Data supplied below:

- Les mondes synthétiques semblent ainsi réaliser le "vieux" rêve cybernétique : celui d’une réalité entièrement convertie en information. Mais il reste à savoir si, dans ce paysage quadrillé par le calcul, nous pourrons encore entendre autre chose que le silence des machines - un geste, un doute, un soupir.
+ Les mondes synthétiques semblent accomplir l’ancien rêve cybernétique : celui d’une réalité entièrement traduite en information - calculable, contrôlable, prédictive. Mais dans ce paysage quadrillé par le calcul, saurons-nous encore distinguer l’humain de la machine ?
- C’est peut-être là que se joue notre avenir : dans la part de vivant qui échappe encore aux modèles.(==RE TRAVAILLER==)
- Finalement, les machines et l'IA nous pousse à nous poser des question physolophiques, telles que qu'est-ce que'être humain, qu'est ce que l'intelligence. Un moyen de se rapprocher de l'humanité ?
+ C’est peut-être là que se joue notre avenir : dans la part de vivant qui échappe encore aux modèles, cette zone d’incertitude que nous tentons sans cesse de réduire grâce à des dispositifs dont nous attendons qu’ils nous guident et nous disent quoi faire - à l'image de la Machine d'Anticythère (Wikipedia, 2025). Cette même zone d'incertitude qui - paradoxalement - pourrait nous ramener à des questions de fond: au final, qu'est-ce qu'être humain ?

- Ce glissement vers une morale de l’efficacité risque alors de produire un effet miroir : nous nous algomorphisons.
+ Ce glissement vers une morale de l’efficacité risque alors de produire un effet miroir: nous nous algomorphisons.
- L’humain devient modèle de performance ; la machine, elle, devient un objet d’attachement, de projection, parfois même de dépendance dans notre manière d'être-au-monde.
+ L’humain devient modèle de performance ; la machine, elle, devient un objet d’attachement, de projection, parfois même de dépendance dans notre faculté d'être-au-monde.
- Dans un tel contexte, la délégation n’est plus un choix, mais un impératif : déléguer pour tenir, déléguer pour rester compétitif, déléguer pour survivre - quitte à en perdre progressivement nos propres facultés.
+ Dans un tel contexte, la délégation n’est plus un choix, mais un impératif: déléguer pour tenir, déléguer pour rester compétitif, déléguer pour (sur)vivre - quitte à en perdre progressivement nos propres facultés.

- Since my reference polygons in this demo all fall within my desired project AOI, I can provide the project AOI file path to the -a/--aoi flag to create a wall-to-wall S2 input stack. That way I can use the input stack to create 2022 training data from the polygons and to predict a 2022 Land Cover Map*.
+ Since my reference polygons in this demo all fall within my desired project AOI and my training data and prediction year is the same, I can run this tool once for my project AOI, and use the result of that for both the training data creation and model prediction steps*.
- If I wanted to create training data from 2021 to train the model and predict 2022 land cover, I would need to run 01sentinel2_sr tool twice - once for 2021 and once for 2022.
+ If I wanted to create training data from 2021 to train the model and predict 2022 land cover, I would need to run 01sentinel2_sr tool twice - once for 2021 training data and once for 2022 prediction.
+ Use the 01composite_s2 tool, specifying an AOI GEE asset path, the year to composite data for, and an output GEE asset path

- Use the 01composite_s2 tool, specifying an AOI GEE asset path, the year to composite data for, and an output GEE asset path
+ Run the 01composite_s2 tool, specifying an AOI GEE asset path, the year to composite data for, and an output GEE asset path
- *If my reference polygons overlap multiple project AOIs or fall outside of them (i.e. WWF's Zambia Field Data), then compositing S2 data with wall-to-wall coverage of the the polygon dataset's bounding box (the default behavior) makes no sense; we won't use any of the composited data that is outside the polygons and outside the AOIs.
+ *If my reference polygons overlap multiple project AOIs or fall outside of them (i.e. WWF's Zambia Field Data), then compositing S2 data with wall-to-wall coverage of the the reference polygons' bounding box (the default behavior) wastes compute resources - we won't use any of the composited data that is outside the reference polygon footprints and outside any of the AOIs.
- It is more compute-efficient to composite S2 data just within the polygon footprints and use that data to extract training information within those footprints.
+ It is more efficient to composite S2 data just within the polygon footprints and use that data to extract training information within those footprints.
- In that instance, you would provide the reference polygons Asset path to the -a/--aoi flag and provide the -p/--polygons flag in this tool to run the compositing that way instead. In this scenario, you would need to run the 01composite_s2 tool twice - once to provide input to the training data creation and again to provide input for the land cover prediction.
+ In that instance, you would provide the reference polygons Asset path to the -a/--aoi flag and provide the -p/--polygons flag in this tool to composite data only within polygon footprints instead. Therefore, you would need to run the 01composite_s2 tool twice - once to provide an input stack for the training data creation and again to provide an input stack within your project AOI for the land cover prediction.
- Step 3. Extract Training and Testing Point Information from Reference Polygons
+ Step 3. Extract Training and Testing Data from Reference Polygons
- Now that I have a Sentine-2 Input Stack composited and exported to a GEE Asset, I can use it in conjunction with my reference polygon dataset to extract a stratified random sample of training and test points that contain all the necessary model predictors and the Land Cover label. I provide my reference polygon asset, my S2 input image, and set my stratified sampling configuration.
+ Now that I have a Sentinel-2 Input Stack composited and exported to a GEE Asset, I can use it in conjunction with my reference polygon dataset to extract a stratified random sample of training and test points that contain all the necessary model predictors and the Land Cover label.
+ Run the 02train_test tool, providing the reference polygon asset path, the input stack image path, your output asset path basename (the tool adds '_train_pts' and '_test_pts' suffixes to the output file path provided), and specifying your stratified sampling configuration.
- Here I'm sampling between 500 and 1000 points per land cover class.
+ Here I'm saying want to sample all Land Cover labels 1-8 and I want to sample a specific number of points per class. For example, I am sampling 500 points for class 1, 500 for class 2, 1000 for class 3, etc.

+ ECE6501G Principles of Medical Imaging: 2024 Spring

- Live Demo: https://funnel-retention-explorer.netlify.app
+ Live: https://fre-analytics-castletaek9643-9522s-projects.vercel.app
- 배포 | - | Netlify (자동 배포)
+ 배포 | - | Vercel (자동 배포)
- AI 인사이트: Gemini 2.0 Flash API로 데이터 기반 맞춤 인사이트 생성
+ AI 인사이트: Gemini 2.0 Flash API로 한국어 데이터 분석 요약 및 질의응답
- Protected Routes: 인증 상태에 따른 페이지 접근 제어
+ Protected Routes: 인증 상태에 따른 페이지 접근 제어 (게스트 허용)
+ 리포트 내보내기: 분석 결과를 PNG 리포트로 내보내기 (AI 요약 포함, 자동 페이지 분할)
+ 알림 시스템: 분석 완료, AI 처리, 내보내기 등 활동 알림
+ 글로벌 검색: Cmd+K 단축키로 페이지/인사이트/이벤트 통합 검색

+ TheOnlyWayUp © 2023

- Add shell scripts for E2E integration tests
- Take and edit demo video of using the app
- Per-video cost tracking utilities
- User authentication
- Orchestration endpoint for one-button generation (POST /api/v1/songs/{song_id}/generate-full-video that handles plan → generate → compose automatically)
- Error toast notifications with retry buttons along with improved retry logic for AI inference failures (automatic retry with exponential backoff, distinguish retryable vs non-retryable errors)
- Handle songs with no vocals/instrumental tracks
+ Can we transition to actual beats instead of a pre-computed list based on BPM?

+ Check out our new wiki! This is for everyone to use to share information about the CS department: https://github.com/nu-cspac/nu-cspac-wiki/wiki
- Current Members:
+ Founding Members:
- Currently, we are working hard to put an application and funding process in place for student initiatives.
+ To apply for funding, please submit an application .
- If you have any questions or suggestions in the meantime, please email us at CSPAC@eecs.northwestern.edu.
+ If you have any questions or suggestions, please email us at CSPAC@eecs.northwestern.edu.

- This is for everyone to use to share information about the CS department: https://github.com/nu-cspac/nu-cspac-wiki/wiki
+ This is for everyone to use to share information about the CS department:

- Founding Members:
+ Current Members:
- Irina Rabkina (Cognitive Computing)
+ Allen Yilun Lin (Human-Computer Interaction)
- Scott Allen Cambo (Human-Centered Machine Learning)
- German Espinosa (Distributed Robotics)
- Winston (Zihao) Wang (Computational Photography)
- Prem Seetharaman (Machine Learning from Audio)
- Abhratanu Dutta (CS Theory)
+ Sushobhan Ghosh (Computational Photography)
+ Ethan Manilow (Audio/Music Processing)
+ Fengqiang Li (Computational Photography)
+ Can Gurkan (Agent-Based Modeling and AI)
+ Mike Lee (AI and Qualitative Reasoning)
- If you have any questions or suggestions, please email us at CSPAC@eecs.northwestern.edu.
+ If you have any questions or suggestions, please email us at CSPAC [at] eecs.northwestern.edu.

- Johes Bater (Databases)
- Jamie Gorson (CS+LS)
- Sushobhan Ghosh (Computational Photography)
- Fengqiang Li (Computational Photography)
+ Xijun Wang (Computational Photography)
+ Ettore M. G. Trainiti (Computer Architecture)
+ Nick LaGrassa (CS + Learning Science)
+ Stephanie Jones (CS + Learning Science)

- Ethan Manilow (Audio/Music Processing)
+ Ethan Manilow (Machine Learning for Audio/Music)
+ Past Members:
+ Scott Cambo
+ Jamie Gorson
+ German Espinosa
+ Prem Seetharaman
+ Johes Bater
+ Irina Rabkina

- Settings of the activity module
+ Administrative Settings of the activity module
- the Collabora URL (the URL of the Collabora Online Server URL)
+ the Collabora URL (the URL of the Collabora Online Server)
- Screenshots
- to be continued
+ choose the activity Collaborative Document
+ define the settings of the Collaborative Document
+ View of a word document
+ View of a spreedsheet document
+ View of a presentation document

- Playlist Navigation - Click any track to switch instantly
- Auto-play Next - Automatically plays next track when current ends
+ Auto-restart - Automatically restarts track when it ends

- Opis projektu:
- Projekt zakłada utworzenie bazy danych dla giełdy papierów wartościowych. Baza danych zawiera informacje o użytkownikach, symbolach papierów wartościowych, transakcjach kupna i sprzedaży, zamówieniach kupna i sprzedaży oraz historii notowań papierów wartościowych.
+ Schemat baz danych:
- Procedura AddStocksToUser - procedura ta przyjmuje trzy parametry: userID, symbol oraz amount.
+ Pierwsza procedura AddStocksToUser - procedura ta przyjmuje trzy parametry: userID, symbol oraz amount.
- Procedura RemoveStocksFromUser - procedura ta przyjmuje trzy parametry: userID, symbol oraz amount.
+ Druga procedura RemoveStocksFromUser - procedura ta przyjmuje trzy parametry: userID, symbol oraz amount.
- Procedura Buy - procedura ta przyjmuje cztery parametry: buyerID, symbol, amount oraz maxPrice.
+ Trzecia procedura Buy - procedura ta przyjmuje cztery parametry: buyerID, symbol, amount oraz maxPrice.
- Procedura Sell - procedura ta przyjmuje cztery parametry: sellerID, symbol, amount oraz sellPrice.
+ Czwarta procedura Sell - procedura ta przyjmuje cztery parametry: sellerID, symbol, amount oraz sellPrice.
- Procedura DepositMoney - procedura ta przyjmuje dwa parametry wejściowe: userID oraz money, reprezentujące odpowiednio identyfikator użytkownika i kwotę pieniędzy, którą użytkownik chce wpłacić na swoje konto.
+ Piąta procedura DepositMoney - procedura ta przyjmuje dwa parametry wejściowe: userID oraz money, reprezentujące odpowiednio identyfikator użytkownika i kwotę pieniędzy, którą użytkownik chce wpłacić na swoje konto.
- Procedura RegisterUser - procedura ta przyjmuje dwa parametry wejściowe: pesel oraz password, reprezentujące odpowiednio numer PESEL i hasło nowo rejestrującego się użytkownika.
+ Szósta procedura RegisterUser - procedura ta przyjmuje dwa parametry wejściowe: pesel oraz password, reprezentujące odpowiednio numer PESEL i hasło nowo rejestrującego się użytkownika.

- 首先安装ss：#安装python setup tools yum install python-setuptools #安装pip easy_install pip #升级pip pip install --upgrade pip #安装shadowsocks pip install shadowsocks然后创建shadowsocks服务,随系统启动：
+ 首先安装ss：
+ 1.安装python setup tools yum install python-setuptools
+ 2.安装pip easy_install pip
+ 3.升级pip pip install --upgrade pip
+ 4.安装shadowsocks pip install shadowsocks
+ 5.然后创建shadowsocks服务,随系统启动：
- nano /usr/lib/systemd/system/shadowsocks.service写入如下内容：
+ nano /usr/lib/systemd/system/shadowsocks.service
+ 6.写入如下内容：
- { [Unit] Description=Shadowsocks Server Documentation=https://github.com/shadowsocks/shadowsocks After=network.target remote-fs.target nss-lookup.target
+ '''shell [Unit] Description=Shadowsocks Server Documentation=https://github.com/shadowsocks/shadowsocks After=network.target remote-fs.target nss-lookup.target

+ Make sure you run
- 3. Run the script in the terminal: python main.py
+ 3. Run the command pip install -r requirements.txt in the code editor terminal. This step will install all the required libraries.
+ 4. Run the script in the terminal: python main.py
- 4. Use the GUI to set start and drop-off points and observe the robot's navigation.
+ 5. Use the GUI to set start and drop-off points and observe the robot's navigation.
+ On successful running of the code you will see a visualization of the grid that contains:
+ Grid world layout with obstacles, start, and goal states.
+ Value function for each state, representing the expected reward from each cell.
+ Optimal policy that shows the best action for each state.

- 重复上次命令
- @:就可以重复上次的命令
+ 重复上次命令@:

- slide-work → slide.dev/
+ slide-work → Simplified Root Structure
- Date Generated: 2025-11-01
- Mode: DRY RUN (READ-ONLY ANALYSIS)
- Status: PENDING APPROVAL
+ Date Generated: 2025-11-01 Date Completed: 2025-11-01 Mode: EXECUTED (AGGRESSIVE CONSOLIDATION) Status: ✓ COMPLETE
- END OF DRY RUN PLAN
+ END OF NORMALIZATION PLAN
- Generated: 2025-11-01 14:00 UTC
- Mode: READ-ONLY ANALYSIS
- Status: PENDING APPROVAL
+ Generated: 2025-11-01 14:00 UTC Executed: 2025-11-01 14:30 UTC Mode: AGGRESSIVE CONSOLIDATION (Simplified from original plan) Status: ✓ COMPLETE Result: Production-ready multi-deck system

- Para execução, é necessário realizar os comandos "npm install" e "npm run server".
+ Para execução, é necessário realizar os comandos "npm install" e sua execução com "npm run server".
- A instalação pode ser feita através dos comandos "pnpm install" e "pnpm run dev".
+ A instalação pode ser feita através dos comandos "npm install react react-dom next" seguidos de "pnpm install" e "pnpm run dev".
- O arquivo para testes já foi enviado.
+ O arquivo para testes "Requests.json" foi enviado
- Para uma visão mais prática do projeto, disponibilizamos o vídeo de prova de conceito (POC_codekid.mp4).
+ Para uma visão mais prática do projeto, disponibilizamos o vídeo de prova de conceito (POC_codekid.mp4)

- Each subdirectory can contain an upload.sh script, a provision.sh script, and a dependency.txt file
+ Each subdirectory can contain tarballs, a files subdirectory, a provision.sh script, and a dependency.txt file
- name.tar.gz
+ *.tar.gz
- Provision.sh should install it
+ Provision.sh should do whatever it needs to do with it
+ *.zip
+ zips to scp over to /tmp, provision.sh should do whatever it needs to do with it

End of Data supplied.

[What to do]:
With the first line being the one containing "- Since my reference" and the last line the one containing "model prediction steps*.", transcribe exactly the lines above that fall in that range.

[Exercise answer]:
- Since my reference polygons in this demo all fall within my desired project AOI, I can provide the project AOI file path to the -a/--aoi flag to create a wall-to-wall S2 input stack. That way I can use the input stack to create 2022 training data from the polygons and to predict a 2022 Land Cover Map*.
+ Since my reference polygons in this demo all fall within my desired project AOI and my training data and prediction year is the same, I can run this tool once for my project AOI, and use the result of that for both the training data creation and model prediction steps*.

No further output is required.